== Records for processing ==
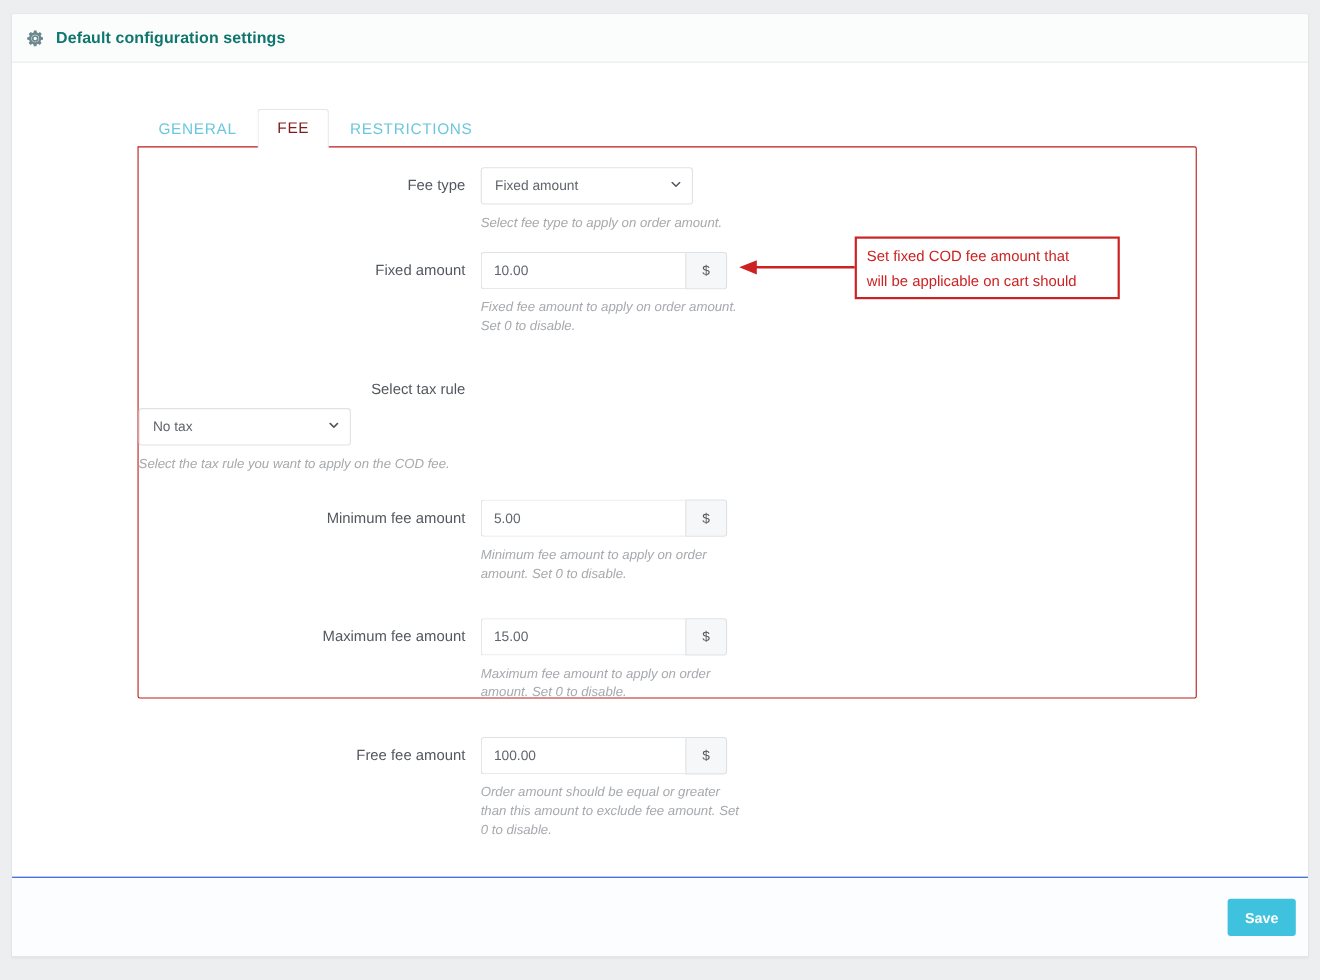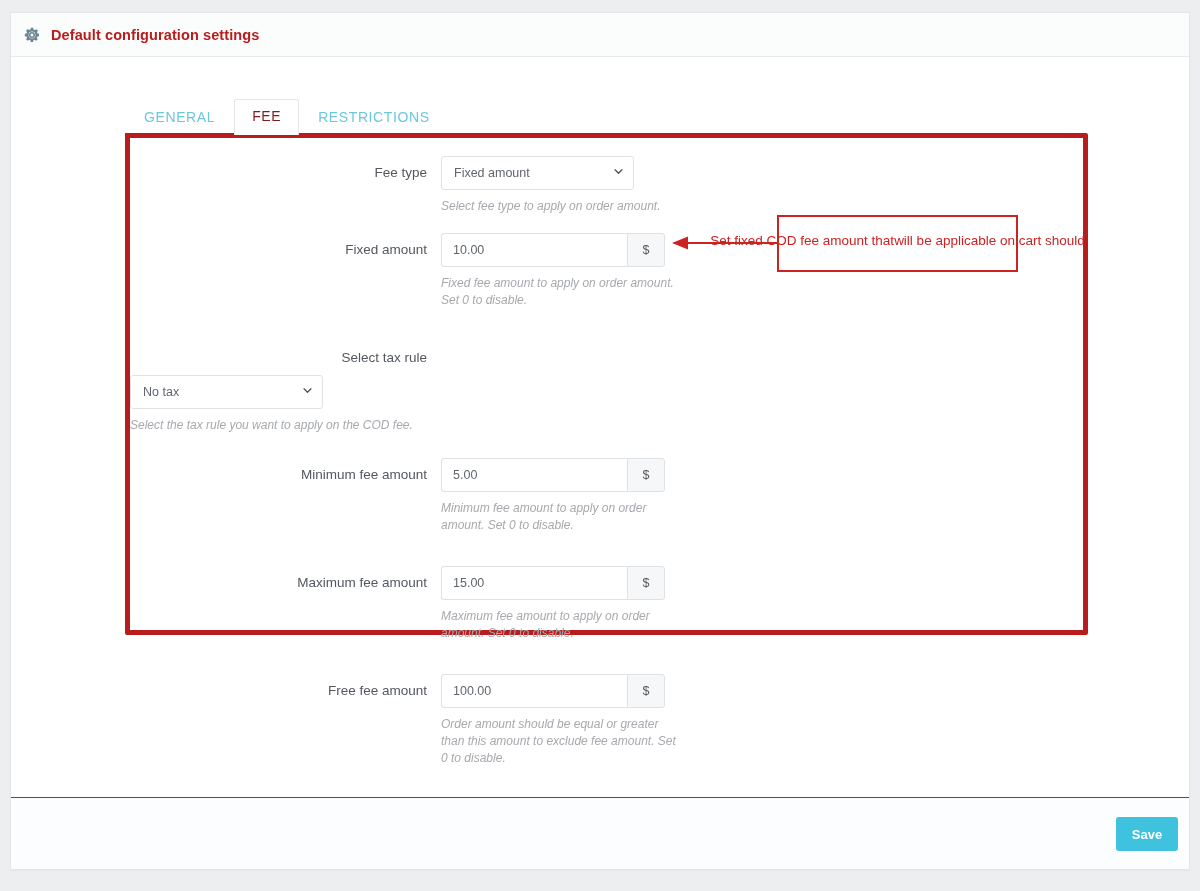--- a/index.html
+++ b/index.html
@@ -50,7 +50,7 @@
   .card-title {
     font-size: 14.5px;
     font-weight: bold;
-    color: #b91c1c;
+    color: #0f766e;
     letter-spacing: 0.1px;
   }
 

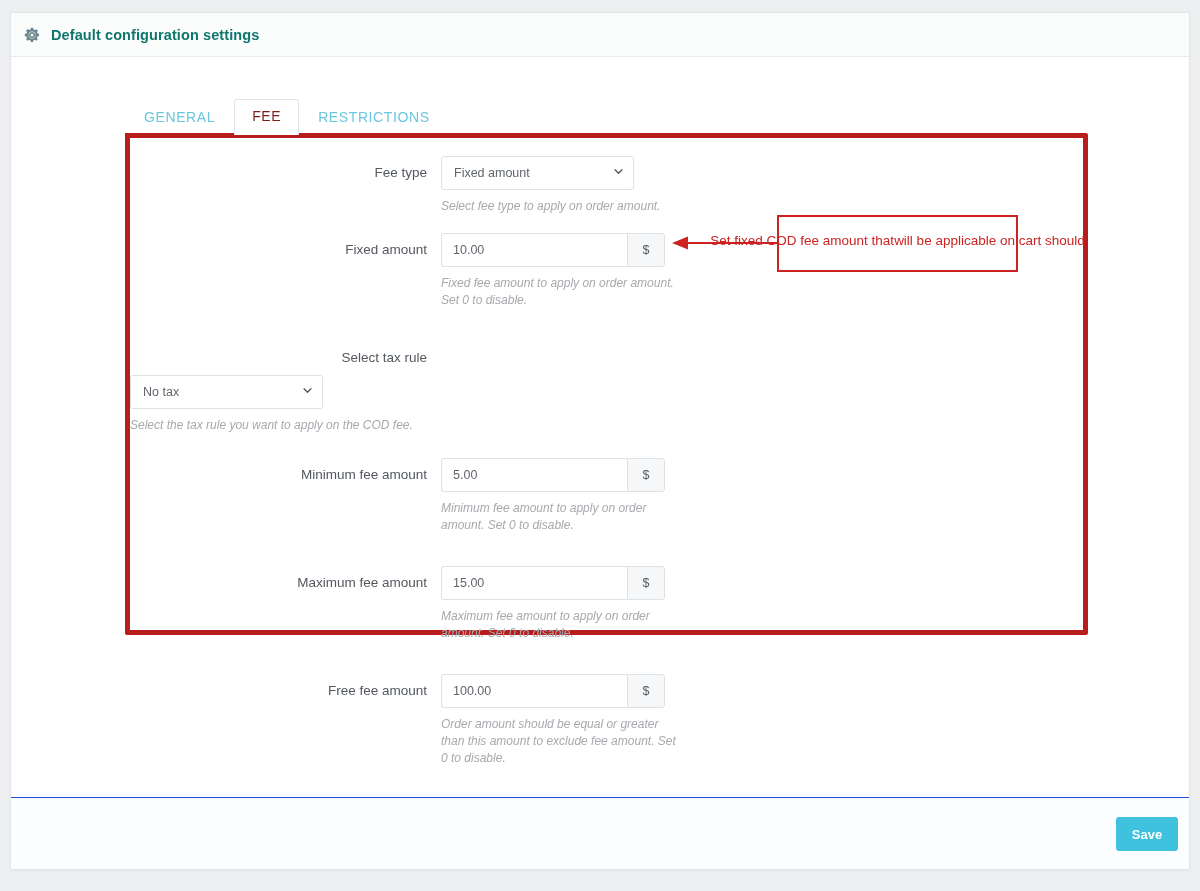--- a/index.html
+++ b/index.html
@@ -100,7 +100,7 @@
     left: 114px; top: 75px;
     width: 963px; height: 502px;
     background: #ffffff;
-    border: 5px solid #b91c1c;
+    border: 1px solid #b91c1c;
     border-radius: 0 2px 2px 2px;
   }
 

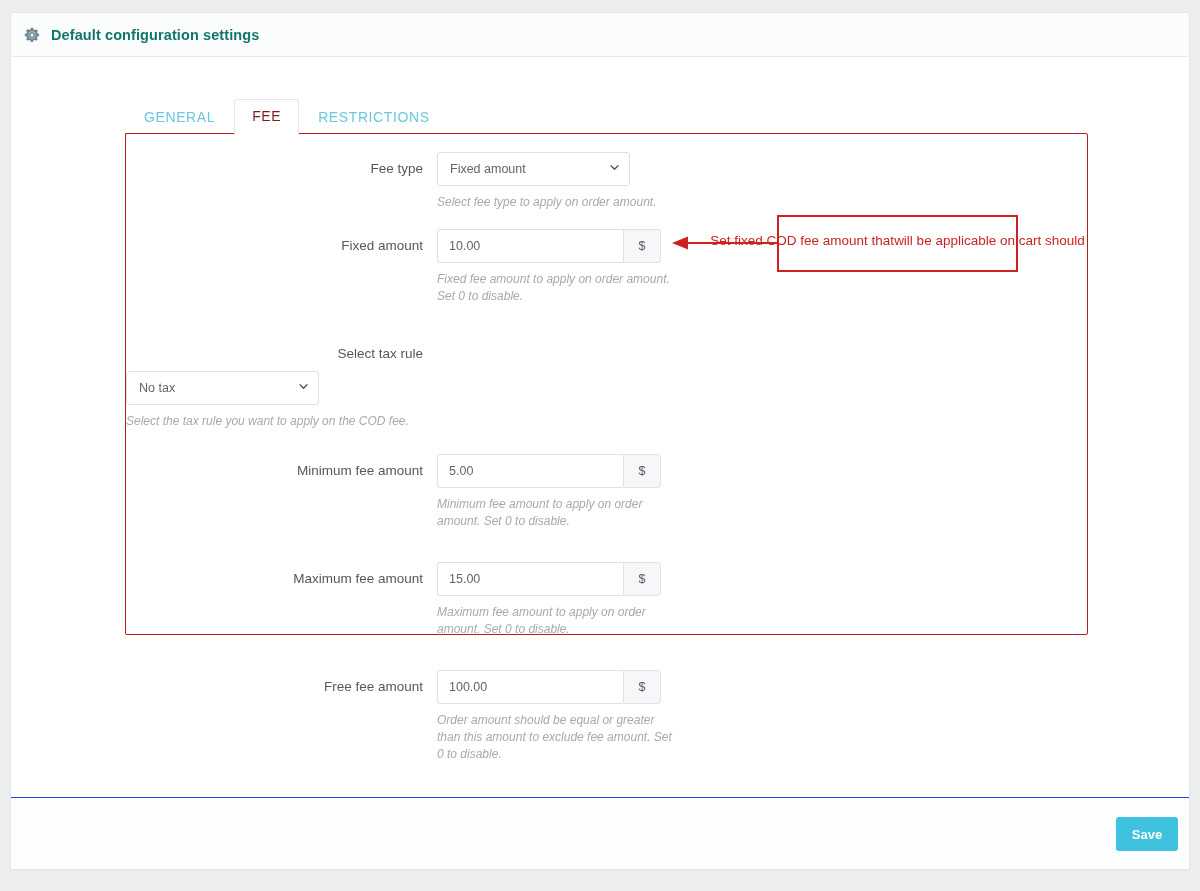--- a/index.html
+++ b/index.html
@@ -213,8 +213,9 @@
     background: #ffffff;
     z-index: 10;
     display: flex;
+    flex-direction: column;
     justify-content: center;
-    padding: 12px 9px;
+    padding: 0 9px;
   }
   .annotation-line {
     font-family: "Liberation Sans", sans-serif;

== Prompt ==
Identify the lines of the data that contain the word "solid". Copy each of them.

== Written reply ==
-    border: 5px solid #b91c1c;
+    border: 1px solid #b91c1c;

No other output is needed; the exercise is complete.